AIM OF THE TASK
Among the entries below, copy every line that carries the word "section".

GIVEN ENTRIES
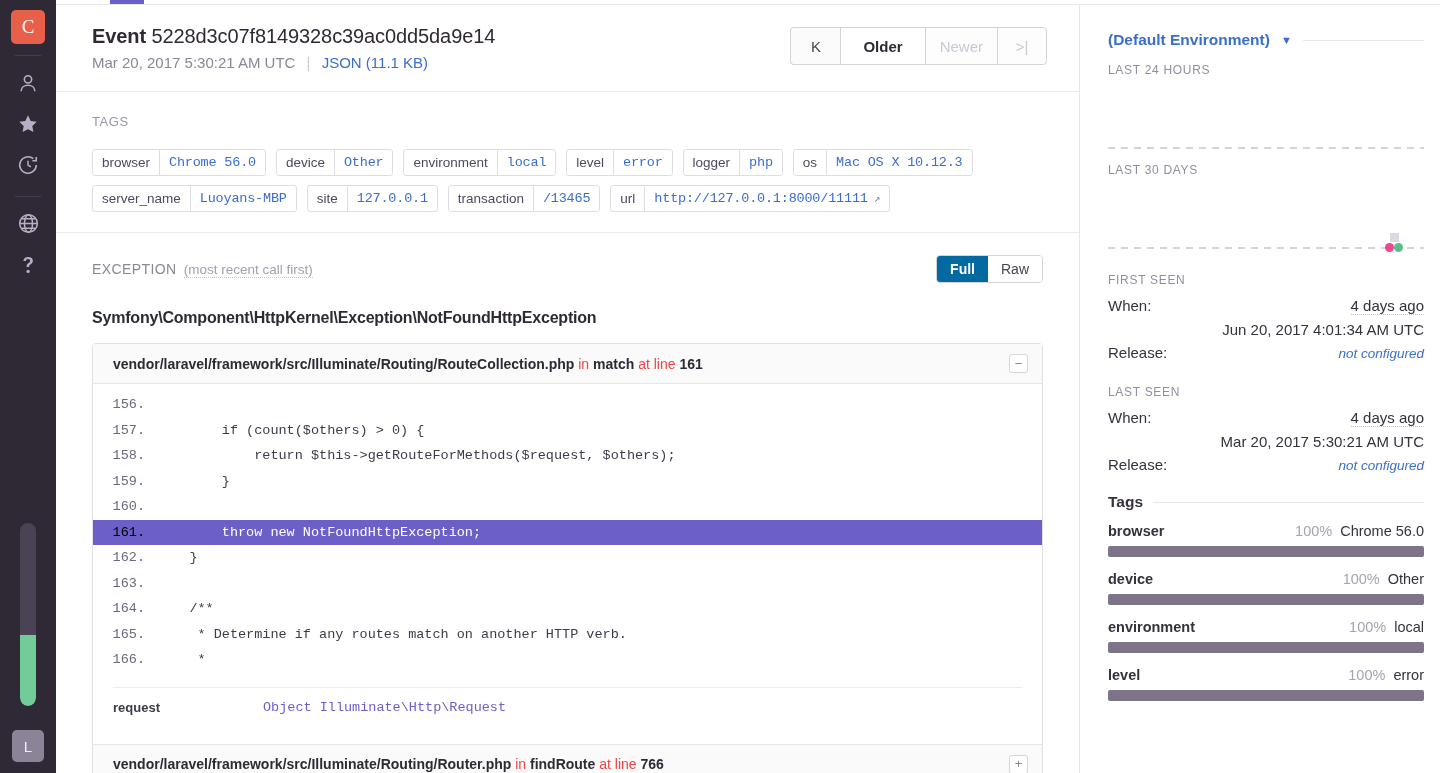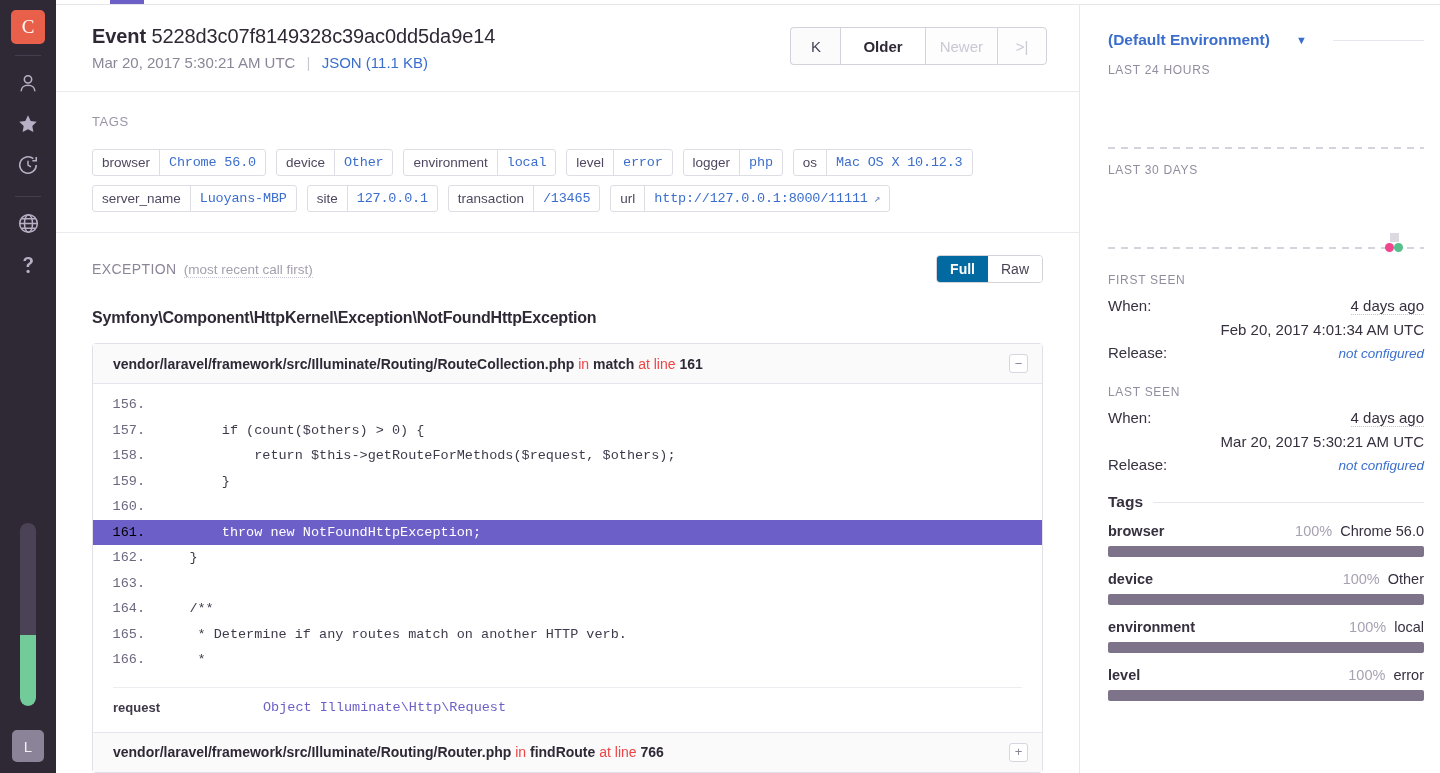--- a/index.html
+++ b/index.html
@@ -171,32 +171,32 @@
     white-space: pre;
   }
   .code-line .no {
     width: 64px; flex: 0 0 64px; text-align: right; padding-right: 12px;
     color: #6d6780;
   }
   .code-line.hl { background: #6c5fc7; color: #fff; }
   .code-line.hl .no { color: #000000; text-align: right; }
   .vars {
     border-top: 1px solid #eeecf1; padding: 12px 0 13px;
-    display: flex; font-size: 13.5px; margin: 8px 20px 4px;
+    display: flex; font-size: 13.5px; margin: 8px 20px 16px;
   }
   .vars .k { width: 150px; flex: 0 0 150px; color: #3e3848; font-weight: bold; font-size: 13px;}
   .vars .v { color: #6c5fc7; font-family: "Liberation Mono", monospace; font-size: 13.5px; }
   .frame-head.collapsed { border-bottom: none; border-top: 1px solid #e7e5eb; }
 
   
   .sidebar {
     flex: 1 1 auto; height: 100%; padding: 0 16px 0 28px;
     background: #fff; overflow: hidden;
   }
-  .env-row { display: flex; align-items: center; gap: 26px; padding: 26px 0 0; }
+  .env-row { display: flex; align-items: center; gap: 11px; padding: 26px 0 0; }
   .env-name {
     color: #3b6ecc; font-size: 15.5px; font-weight: bold; white-space: nowrap;
   }
   .env-caret { color: #3b6ecc; font-size: 11px; }
   .env-rule { flex: 1 1 auto; height: 1px; background: #e9e7ed; }
 
   .chart-label {
     font-size: 12px; color: #928d9e; letter-spacing: 0.7px;
     margin-top: 14px;
   }
@@ -447,21 +447,21 @@
             <div class="chart-dot" style="width: 9px; height: 9px; bottom: -3px; left: 90.5%; background: rgb(87, 190, 140);"></div>
             <div class="chart-square" style="width: 9px; height: 9px; bottom: 7px; left: 89.3%; background: rgb(220, 217, 224);"></div>
           </div>
 
         <div class="sb-section">FIRST SEEN</div>
         <div class="sb-row">
           <span class="k">When:</span>
           <span class="v dotted">4 days ago</span>
         </div>
         <div class="sb-row full">
-          <span class="v">Feb 20, 2017 4:01:34 AM UTC</span>
+          <span class="v">Jun 20, 2017 4:01:34 AM UTC</span>
         </div>
         <div class="sb-row">
           <span class="k">Release:</span>
           <span class="v link">not configured</span>
         </div>
 
         <div class="sb-section">LAST SEEN</div>
         <div class="sb-row">
           <span class="k">When:</span>
           <span class="v dotted">4 days ago</span>

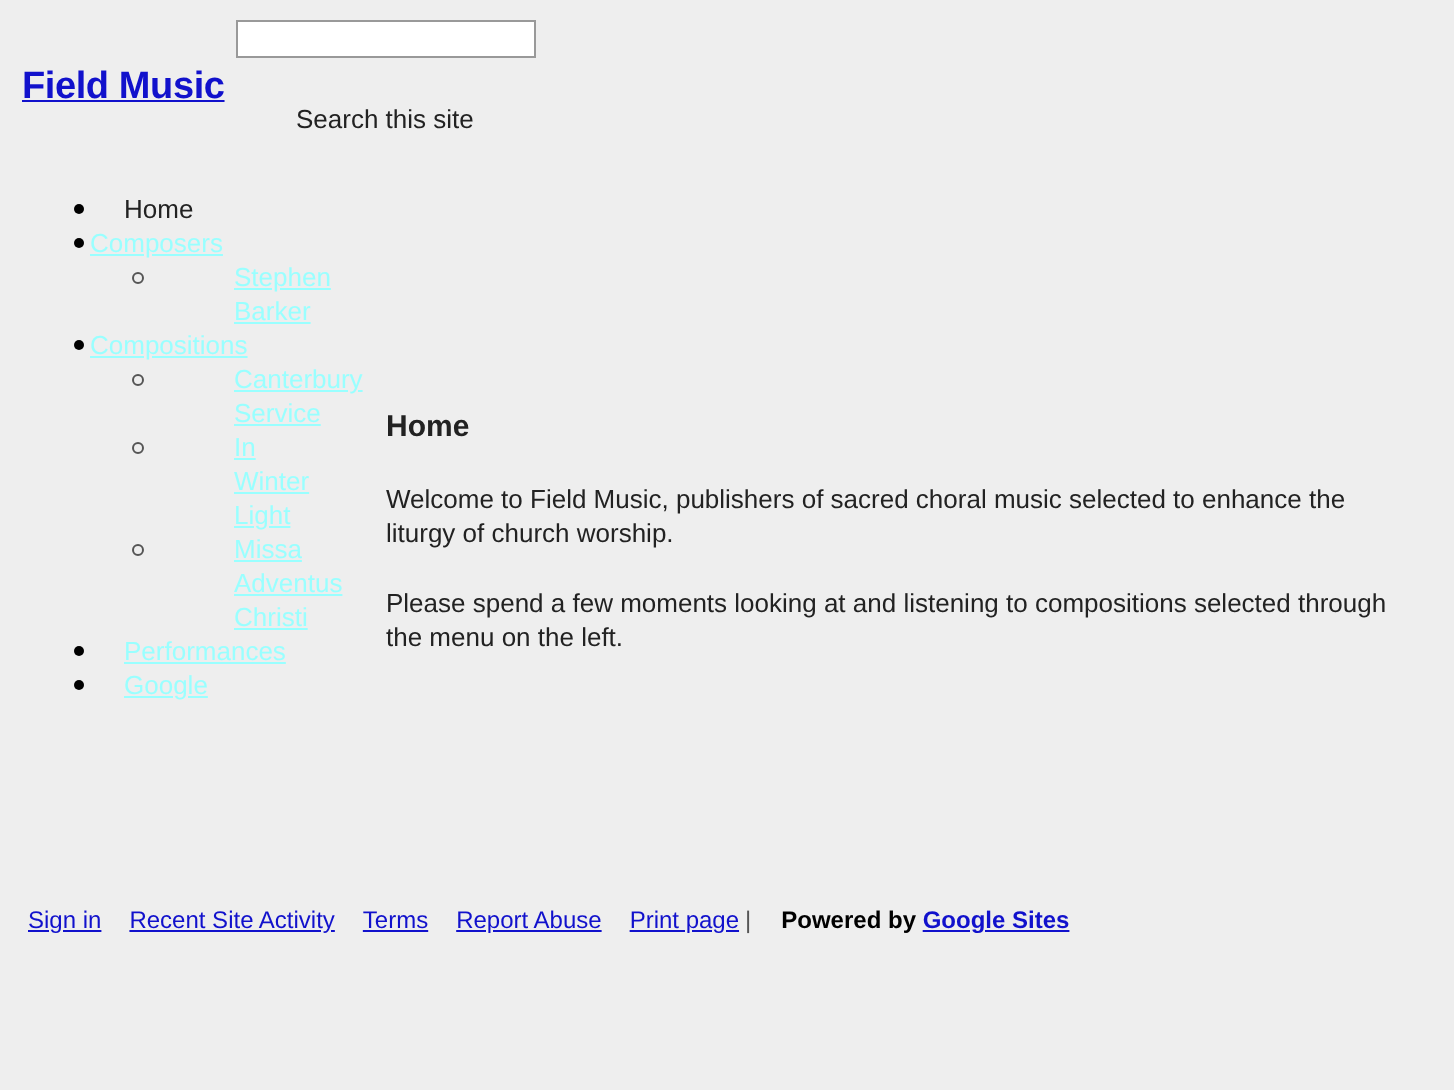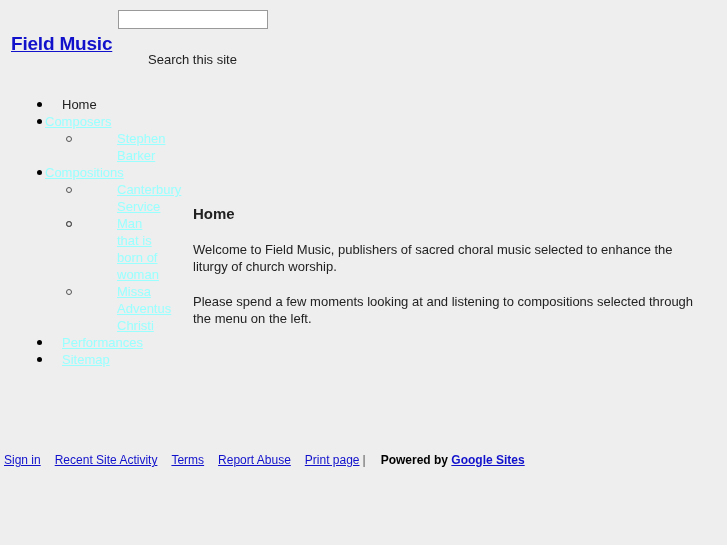--- a/index.html
+++ b/index.html
@@ -157,21 +157,21 @@
   
   #footer {
     position: absolute;
     left: 0;
     top: 452px;
     width: 624px;
     height: 20px;
     font-size: 12px;
     line-height: 17px;
     white-space: nowrap;
-    padding-left: 4px;
+    padding-left: 14px;
     box-sizing: border-box;
   }
   #footer a {
     color: #1111cc;
     text-decoration: underline;
     cursor: pointer;
   }
   #footer .fsep {
     display: inline-block;
     width: 14px;
@@ -224,42 +224,39 @@
     <li>
       <span class="disc"></span>
       <a class="nav-link shifted">Compositions</a>
       <ul class="nav-sub">
         <li>
           <span class="circ"></span>
           <a class="nav-link nav-sub-text">Canterbury Service</a>
         </li>
         <li>
           <span class="circ"></span>
-        </li>
-        <li>
-          <span class="circ"></span>
-          <a class="nav-link nav-sub-text">Man that is born of woman</a>
+          <a class="nav-link nav-sub-text">In Winter Light</a>
         </li>
         <li>
           <span class="circ"></span>
           <a class="nav-link nav-sub-text">Missa Adventus Christi</a>
         </li>
       </ul>
     </li>
 
 
 
     <li>
       <span class="disc"></span>
       <a class="nav-link">Performances</a>
     </li>
 
     <li>
       <span class="disc"></span>
-      <a class="nav-link">Sitemap</a>
+      <a class="nav-link">Google</a>
     </li>
 
   </ul>
 </div>
 
 <div id="content">
   <h1 id="content-title">Home</h1>
   <p>Welcome to Field Music, publishers of sacred choral music selected to enhance the liturgy of church worship.</p>
   <p>Please spend a few moments looking at and listening to compositions selected through the menu on the left.</p>
 </div>

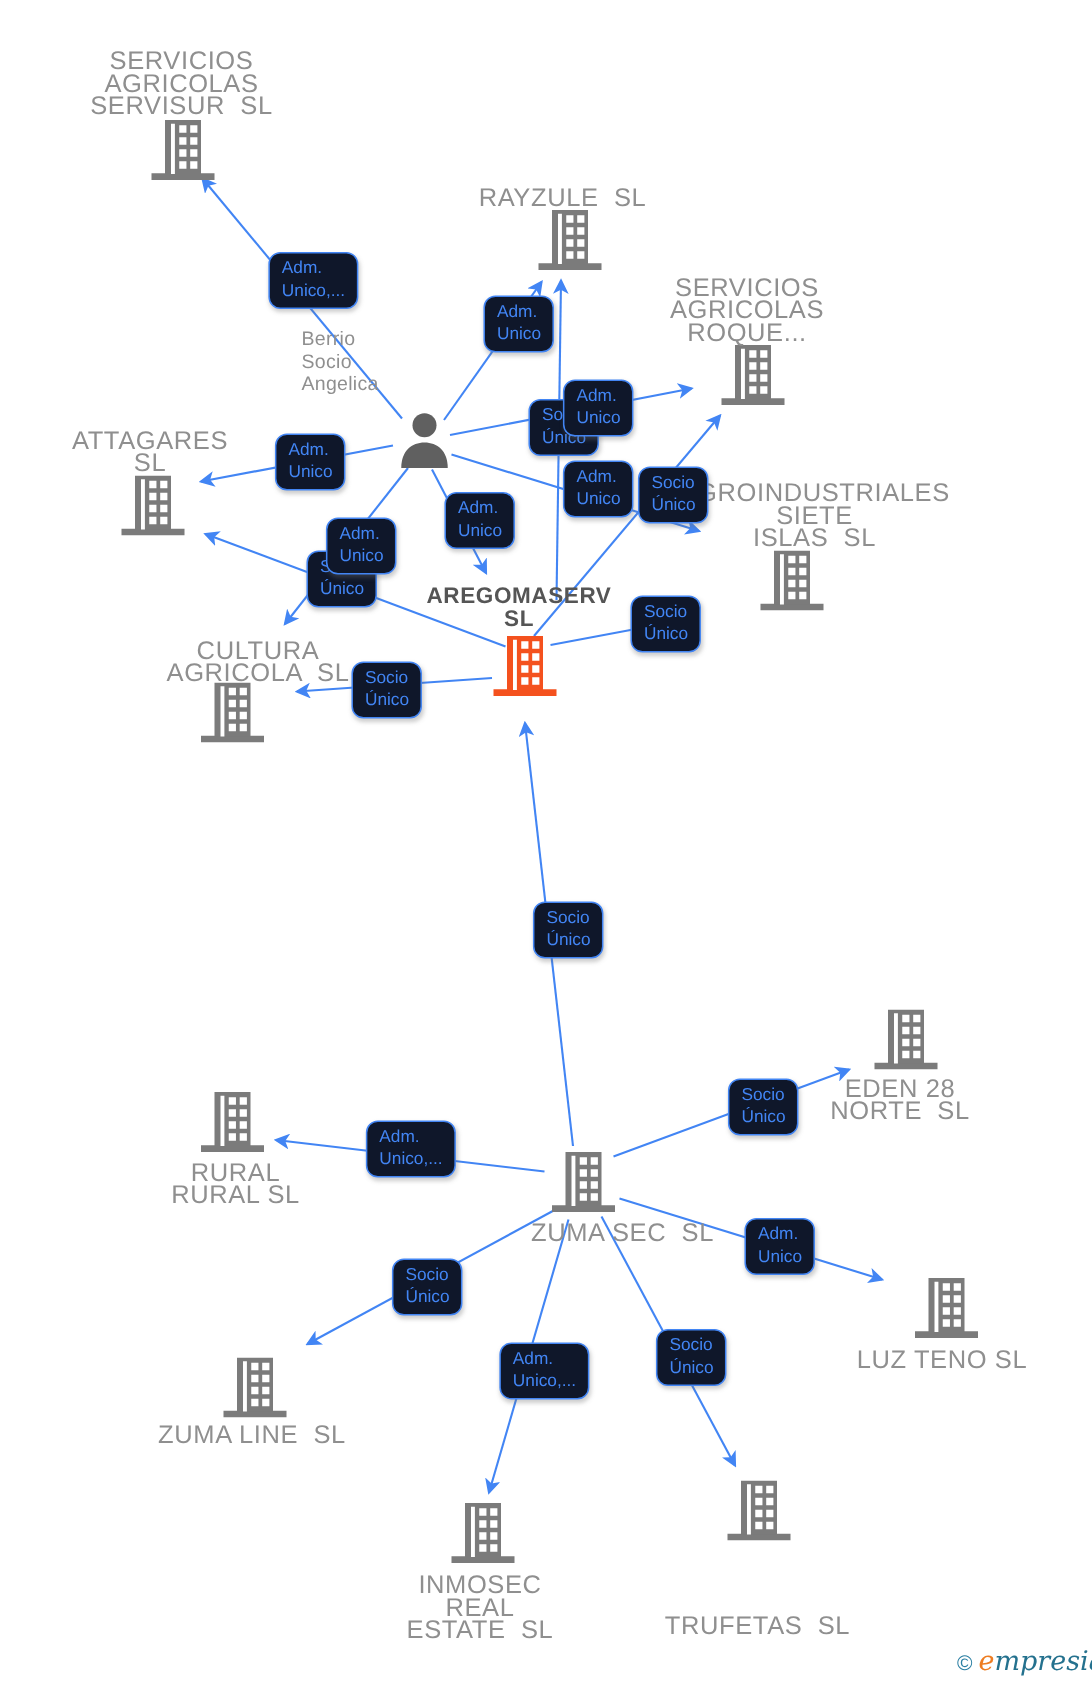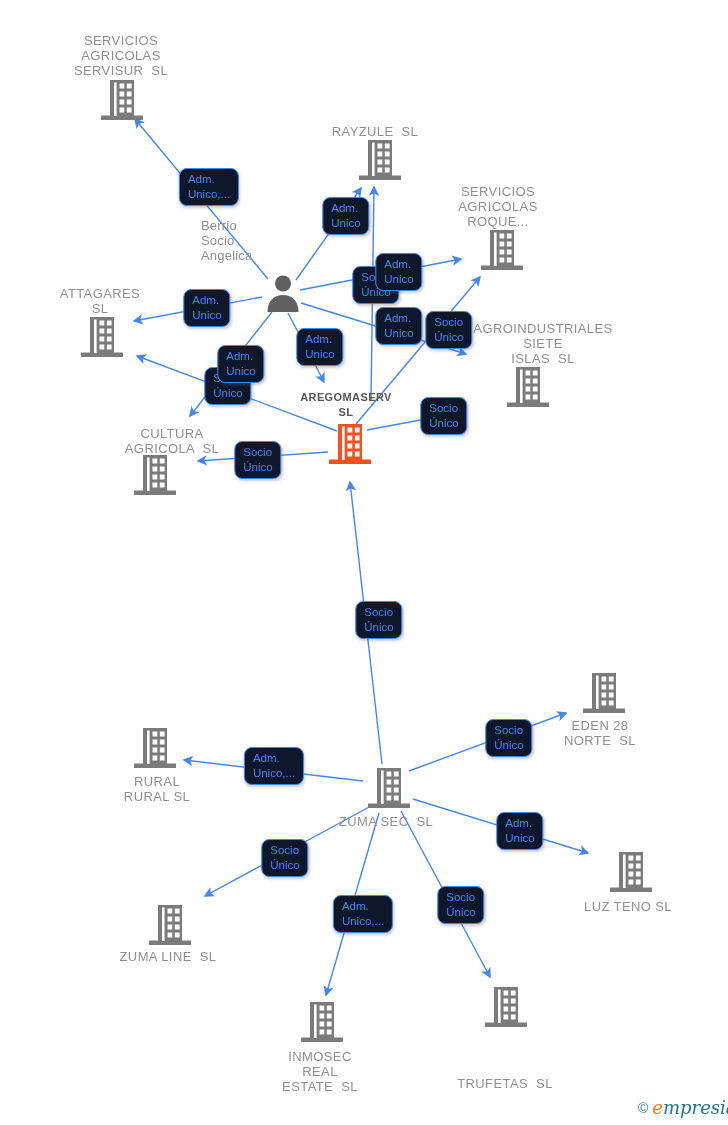--- a/index.html
+++ b/index.html
@@ -6,24 +6,24 @@
   body{
     width:728px;height:1125px;position:relative;background:#ffffff;
     font-family:"Liberation Sans",sans-serif;overflow:hidden;
   }
   #graph-canvas{position:absolute;inset:0;}
   #edges-svg{position:absolute;left:0;top:0;pointer-events:none;}
   line.edge{stroke:#4285f4;stroke-width:1.4px;fill:none;}
   .node-icon{position:absolute;cursor:pointer;}
   .company-label{
     position:absolute;width:180px;transform:translateX(-50%);text-align:center;
-    font-size:13px;color:#8f8f8f;letter-spacing:.4px;cursor:pointer;
+    font-size:17px;color:#8f8f8f;letter-spacing:.4px;cursor:pointer;
   }
   .company-label div{line-height:15px;white-space:pre;}
-  .company-label.highlight{color:#555555;font-weight:bold;font-size:11px;letter-spacing:.4px;}
+  .company-label.highlight{color:#555555;font-weight:bold;font-size:15px;letter-spacing:.4px;}
   .person-name{
     position:absolute;width:160px;transform:translateX(-50%);text-align:left;
     font-size:13px;color:#8f8f8f;letter-spacing:.2px;cursor:pointer;
   }
   .person-name div{line-height:15px;}
   .edge-label{
     position:absolute;transform:translate(-50%,-50%);
     background:#0f172a;border:1.5px solid #4285f4;border-radius:8px;
     padding:3px 8px;color:#4285f4;font-size:11.5px;
     box-shadow:1px 2px 3px rgba(110,110,110,.35);cursor:pointer;margin-left:12px;
@@ -200,21 +200,21 @@
           <rect x="14" y="2.5" width="2.6" height="33.5" fill="#fff"></rect>
           <rect x="19.5" y="3.5" width="4.8" height="5" fill="#fff"></rect>
           <rect x="26.8" y="3.5" width="4.8" height="5" fill="#fff"></rect>
           <rect x="19.5" y="11.5" width="4.8" height="5" fill="#fff"></rect>
           <rect x="26.8" y="11.5" width="4.8" height="5" fill="#fff"></rect>
           <rect x="19.5" y="19.5" width="4.8" height="5" fill="#fff"></rect>
           <rect x="26.8" y="19.5" width="4.8" height="5" fill="#fff"></rect>
           <rect x="19.5" y="27.5" width="4.8" height="5" fill="#fff"></rect>
           <rect x="26.8" y="27.5" width="4.8" height="5" fill="#fff"></rect>
         </svg></div>
-      <div class="company-label" style="left: 386px; top: 814px;">
+      <div class="company-label" style="left: 386px; top: 814px; text-align: right;">
         <div>ZUMA SEC  SL</div>
       </div>
       <div class="node-icon" style="left: 582px; top: 673px;"><svg width="44" height="40" viewBox="0 0 44 40">
           <rect x="1" y="35.5" width="42" height="4.5" fill="#7b7b7b"></rect>
           <rect x="10" y="0" width="24" height="36" fill="#7b7b7b"></rect>
           <rect x="14" y="2.5" width="2.6" height="33.5" fill="#fff"></rect>
           <rect x="19.5" y="3.5" width="4.8" height="5" fill="#fff"></rect>
           <rect x="26.8" y="3.5" width="4.8" height="5" fill="#fff"></rect>
           <rect x="19.5" y="11.5" width="4.8" height="5" fill="#fff"></rect>
           <rect x="26.8" y="11.5" width="4.8" height="5" fill="#fff"></rect>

RESULT BELOW
         <div class="sb-section">FIRST SEEN</div>
         <div class="sb-section">LAST SEEN</div>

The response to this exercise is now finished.